Unos años antes yo había comprado un coche a uno de los vendedores de Mel, Charles Mung. Era un Falcon color azul cielo. Mi Ford estuvo en el taller un par de semanas y se me ocurrió llevar el coche usado mientras me arreglaban el mío. Luego pensé en dárselo a Jesus. El problema es que el neumático trasero se rompió camino a casa desde Compton. Se salió del eje y se fue rodando por la calle. Contraté una grúa y llevé el coche de vuelta al local. Charles Mung era un chico blanco, alto y con pecas y los ojos de un azul impoluto.

– El neumático derecho se ha roto -le dije, bajo el sol ardiente, en el solar de 20.000 metros cuadrados. Sólo hacía tres horas y tenía una garantía de treinta días.

– No cubrimos los accidentes -replicó él, se volvió y se alejó.

Yo le cogí del brazo y aparecieron de repente tres hombretones muy altos que me rodearon y liberaron al vendedor.

– Me debes cuatrocientos dólares -dije, por encima del hombro de uno de los feos matones.

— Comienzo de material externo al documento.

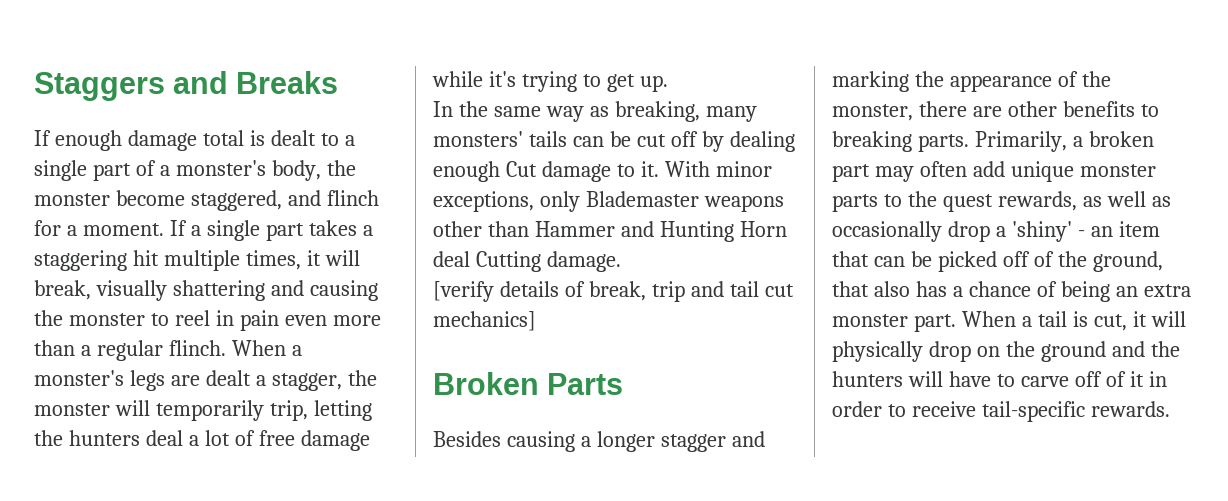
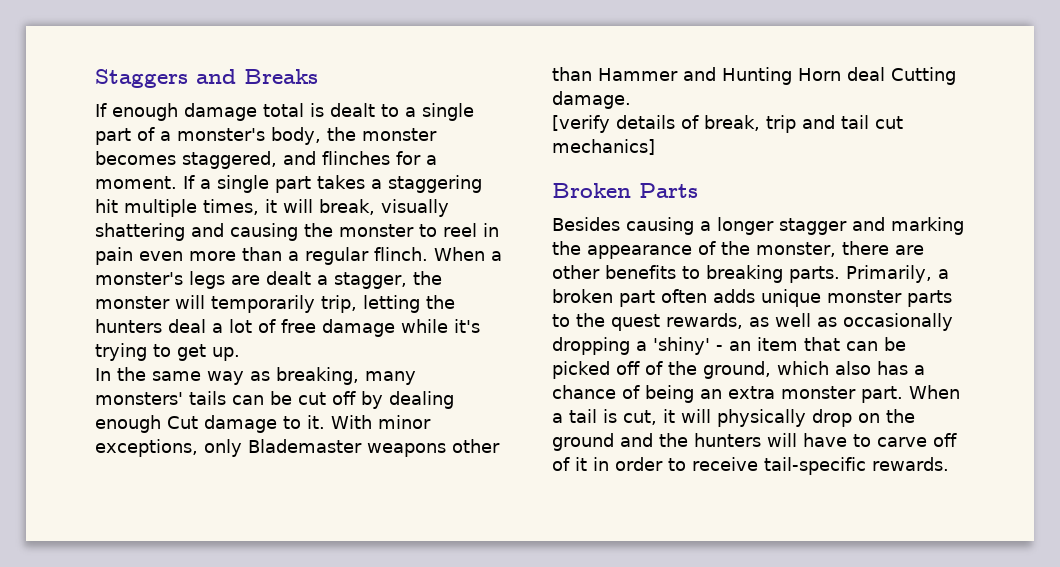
- If enough damage total is dealt to a single part of a monster's body, the monster become staggered, and flinch for a moment.
+ If enough damage total is dealt to a single part of a monster's body, the monster becomes staggered, and flinches for a moment.
- Primarily, a broken part may often add unique monster parts to the quest rewards, as well as occasionally drop a 'shiny' - an item that can be picked off of the ground, that also has a chance of being an extra monster part.
+ Primarily, a broken part often adds unique monster parts to the quest rewards, as well as occasionally dropping a 'shiny' - an item that can be picked off of the ground, which also has a chance of being an extra monster part.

– Enséñale al señor Rawlins la salida del local, ¿quieres, Trueno? -replicó Mung.

No me hicieron daño. Simplemente, me depositaron en la acera.

– Vuelve aquí -me dijo Trueno, un hombretón como un oso polar-, y mis amigos y yo te romperemos todos los dedos.

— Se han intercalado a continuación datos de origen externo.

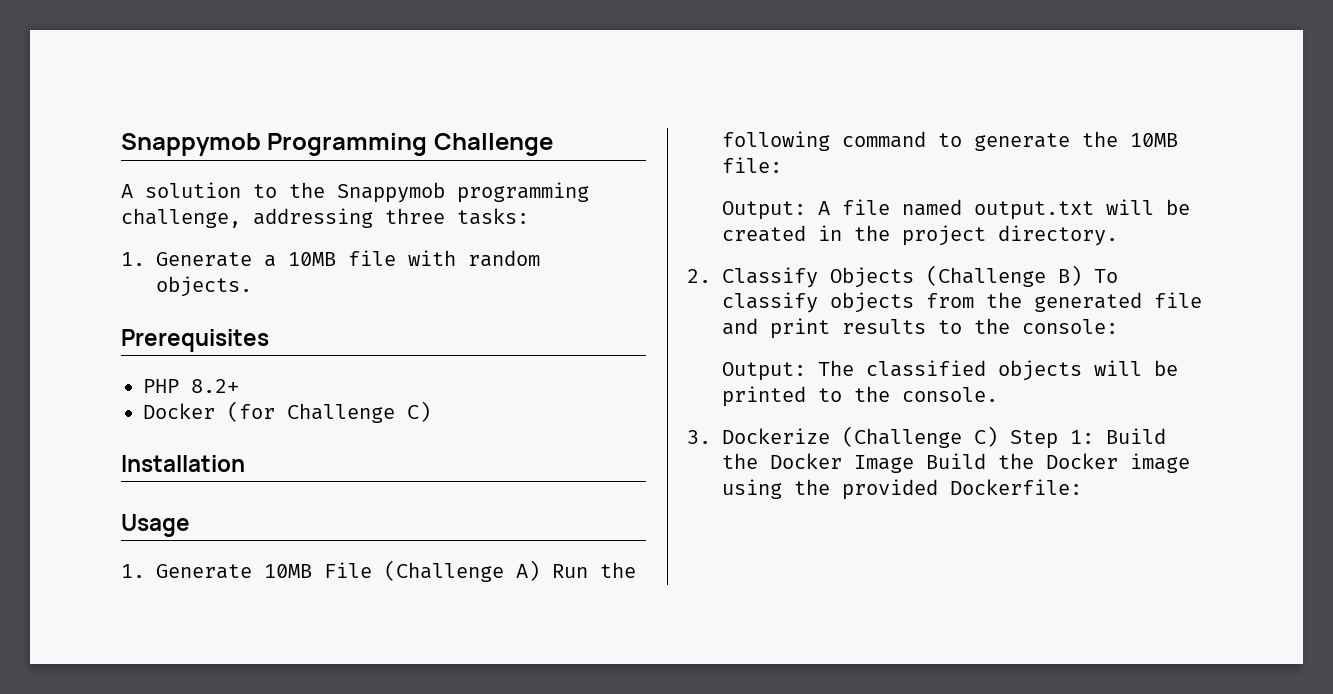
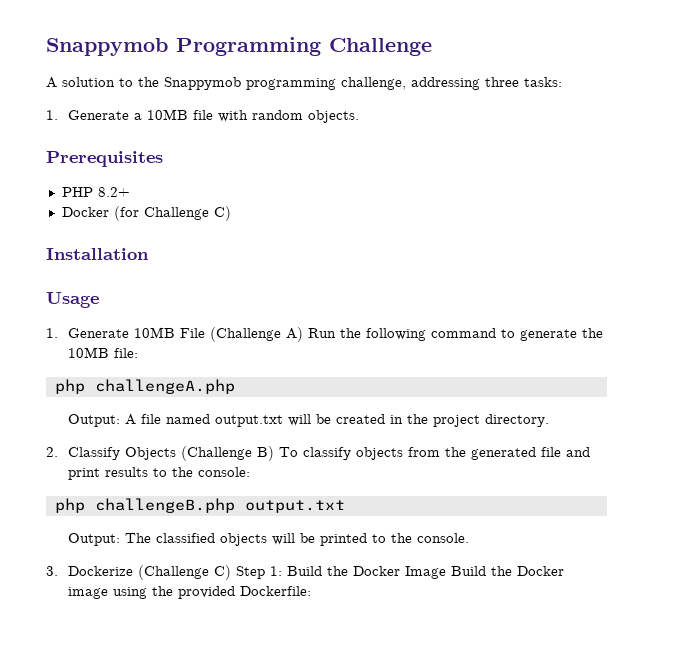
+ php challengeA.php
+ php challengeB.php output.txt

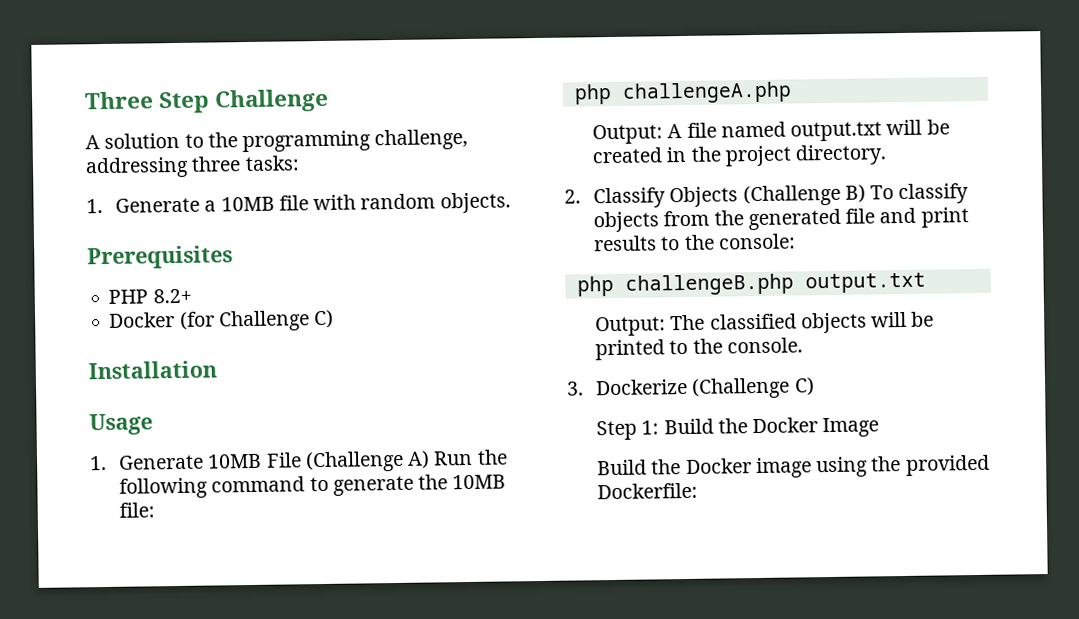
- Snappymob Programming Challenge
+ Three Step Challenge
- A solution to the Snappymob programming challenge, addressing three tasks:
+ A solution to the programming challenge, addressing three tasks:
- 3. Dockerize (Challenge C) Step 1: Build the Docker Image Build the Docker image using the provided Dockerfile:
+ 3. Dockerize (Challenge C)
+ Step 1: Build the Docker Image
+ Build the Docker image using the provided Dockerfile:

Es curioso las cosas que se te quedan grabadas. Yo estaba tan humillado por el trato que había recibido que todo el camino de vuelta a casa en autobús planeé mi venganza. Cogería mi pistola y volvería allí. Si no me devolvían mi dinero, mataría a Mung y a Trueno. Estaba en el dormitorio cargando mi tercera pistola cuando llamó el Ratón.

– ¿Qué problema tienes, tío? -me preguntó, sólo con decirle hola.

Le conté mi problema y mis intenciones.

– Espera, Easy -me dijo-. Yo tengo amigos por allí. ¿Por qué no me has llamado antes que nada?

– Me han humillado, Ray. No pienso tolerarlo.

– Hazme un favor, Easy -dijo él-. Déjame que llame primero a mi amigo. Si no funciona, entonces ve tu mismo.

Yo accedí y más tarde, después de que Feather y Jesus volvieran a casa desde el colegio, volví en mí. Estaba a punto de salir a matar a alguien sólo por cuatrocientos dólares y cuatro imbéciles.

Preparé la cena y senté a los niños a la mesa.

Mientras yo estaba en el salón viendo las noticias de las diez en la televisión, llamaron a mi puerta. Era Charles Mung. Llevaba un vendaje grueso y blanco que le cubría completamente el ojo izquierdo, y la mano derecha la tenía hinchada, cosa que obviamente le producía gran dolor.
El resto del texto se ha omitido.